**What you are asked to do:**
Using the records below, quote only the span that opens with the line containing "- MDX files" and closes with the line containing "docs/STYLE_GUIDE.md — Design", exactly and inclusively.

Stored data:

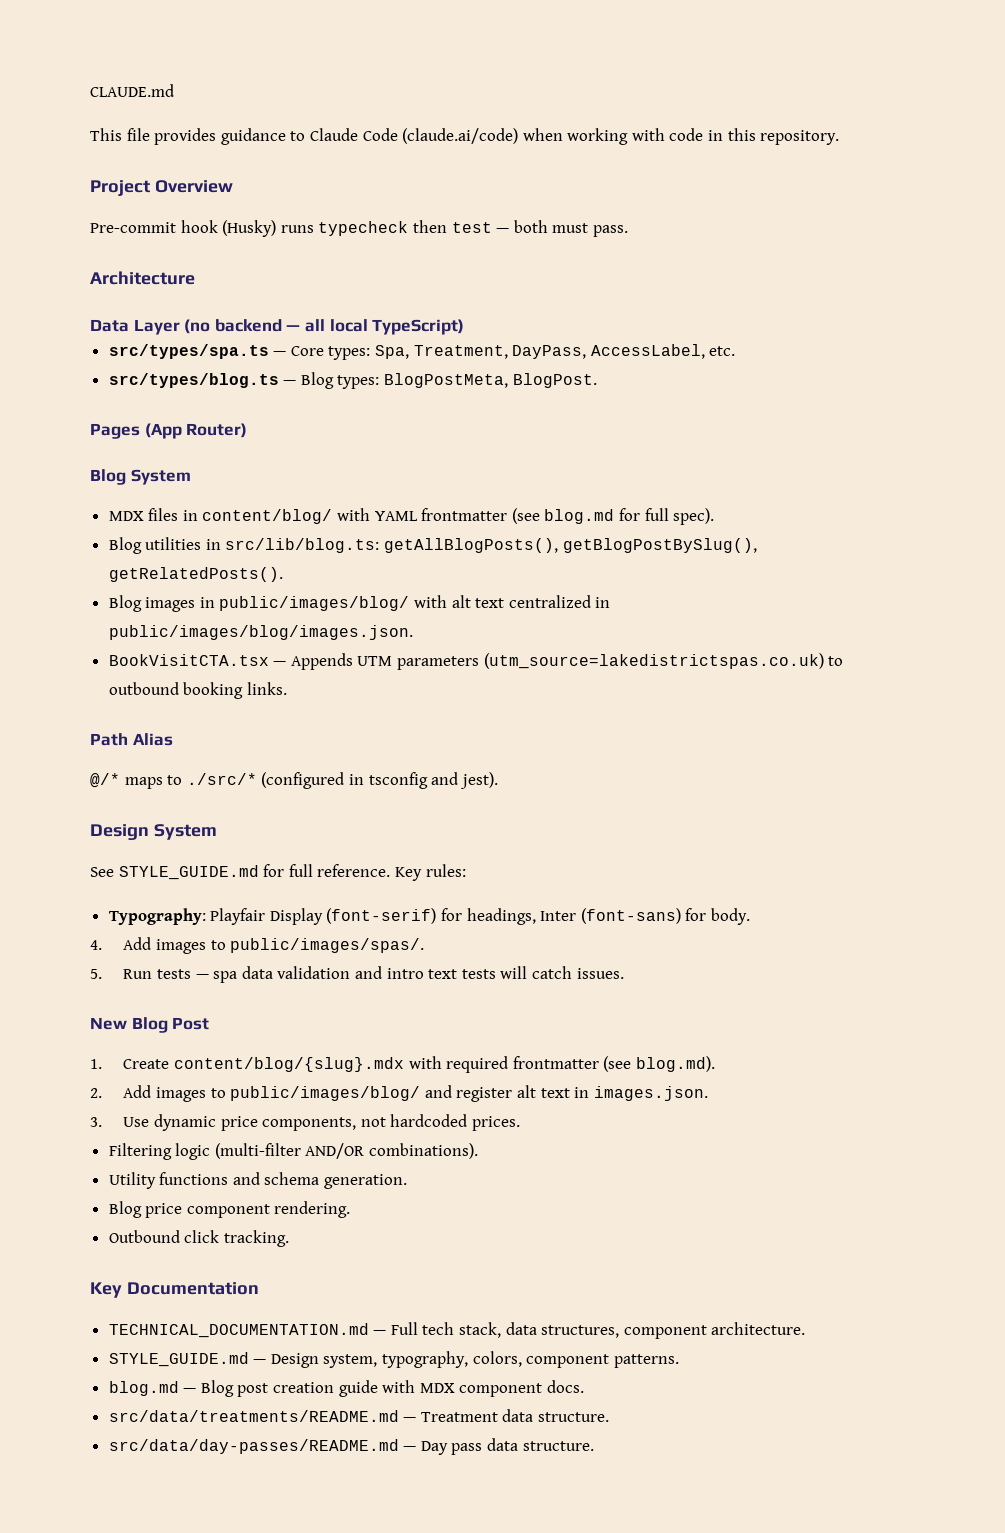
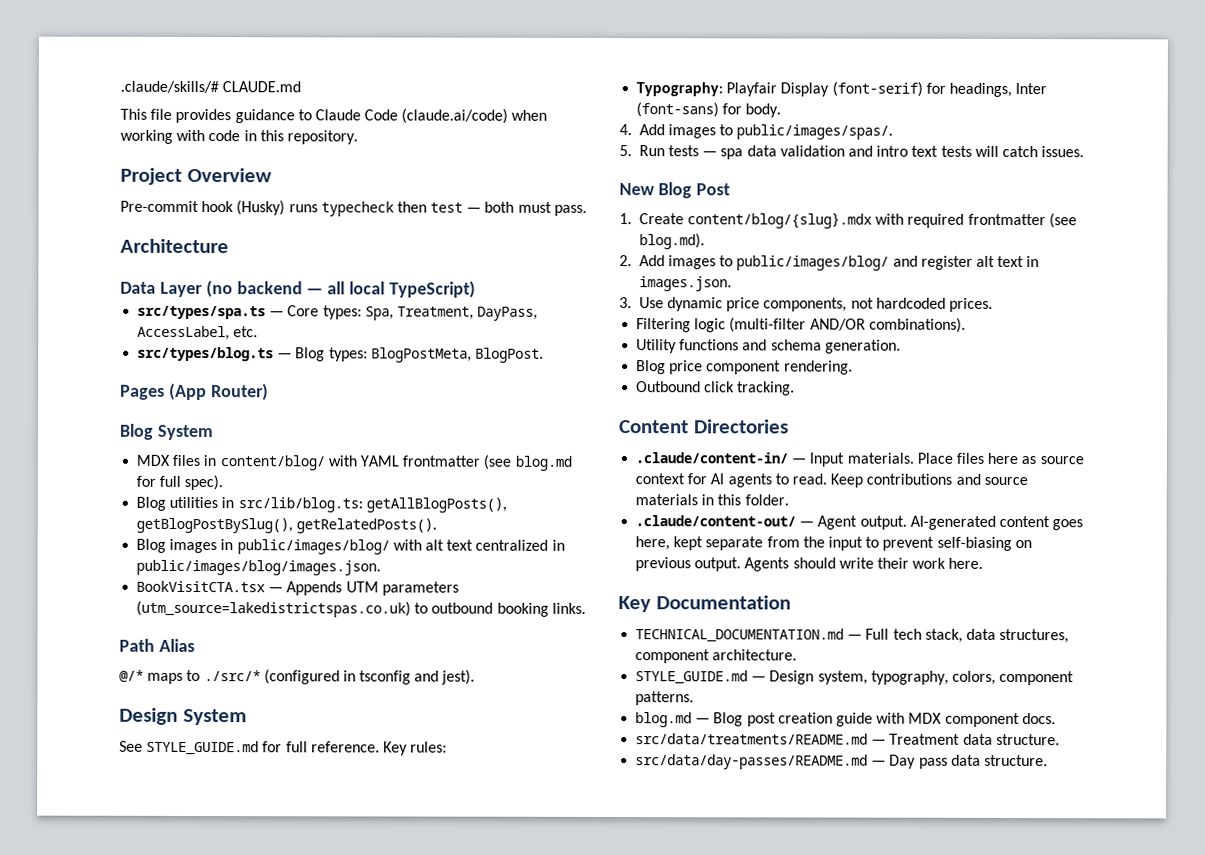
- CLAUDE.md
+ .claude/skills/# CLAUDE.md
+ Content Directories
+ .claude/content-in/ — Input materials. Place files here as source context for AI agents to read. Keep contributions and source materials in this folder.
+ .claude/content-out/ — Agent output. AI-generated content goes here, kept separate from the input to prevent self-biasing on previous output. Agents should write their work here.

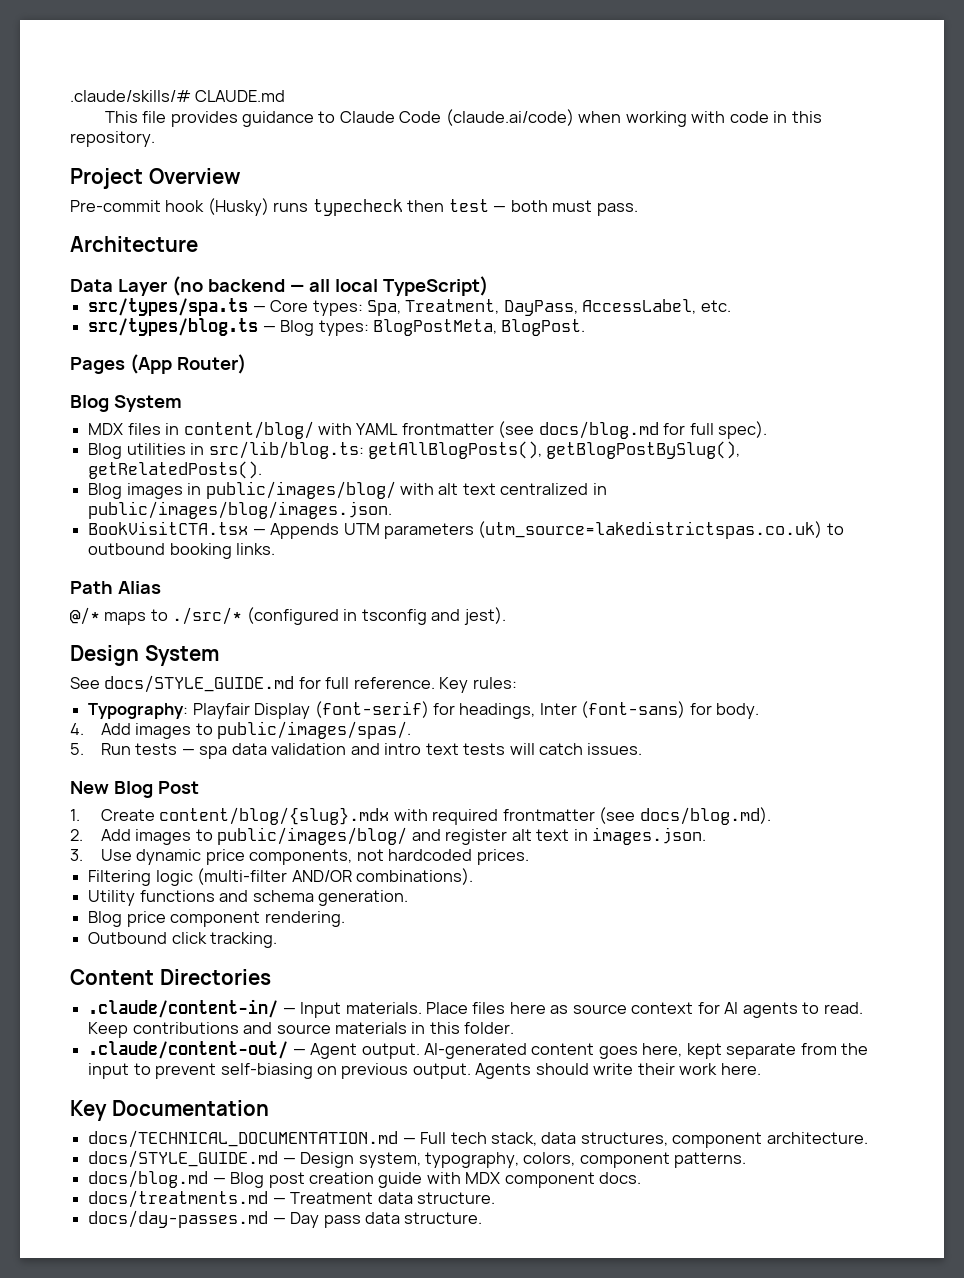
- MDX files in content/blog/ with YAML frontmatter (see blog.md for full spec).
+ MDX files in content/blog/ with YAML frontmatter (see docs/blog.md for full spec).
- See STYLE_GUIDE.md for full reference.
+ See docs/STYLE_GUIDE.md for full reference.
- 1. Create content/blog/{slug}.mdx with required frontmatter (see blog.md).
+ 1. Create content/blog/{slug}.mdx with required frontmatter (see docs/blog.md).
- TECHNICAL_DOCUMENTATION.md — Full tech stack, data structures, component architecture.
+ docs/TECHNICAL_DOCUMENTATION.md — Full tech stack, data structures, component architecture.
- STYLE_GUIDE.md — Design system, typography, colors, component patterns.
+ docs/STYLE_GUIDE.md — Design system, typography, colors, component patterns.
- blog.md — Blog post creation guide with MDX component docs.
+ docs/blog.md — Blog post creation guide with MDX component docs.
- src/data/treatments/README.md — Treatment data structure.
+ docs/treatments.md — Treatment data structure.
- src/data/day-passes/README.md — Day pass data structure.
+ docs/day-passes.md — Day pass data structure.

**Output of the task:**
- MDX files in content/blog/ with YAML frontmatter (see blog.md for full spec).
+ MDX files in content/blog/ with YAML frontmatter (see docs/blog.md for full spec).
- See STYLE_GUIDE.md for full reference.
+ See docs/STYLE_GUIDE.md for full reference.
- 1. Create content/blog/{slug}.mdx with required frontmatter (see blog.md).
+ 1. Create content/blog/{slug}.mdx with required frontmatter (see docs/blog.md).
- TECHNICAL_DOCUMENTATION.md — Full tech stack, data structures, component architecture.
+ docs/TECHNICAL_DOCUMENTATION.md — Full tech stack, data structures, component architecture.
- STYLE_GUIDE.md — Design system, typography, colors, component patterns.
+ docs/STYLE_GUIDE.md — Design system, typography, colors, component patterns.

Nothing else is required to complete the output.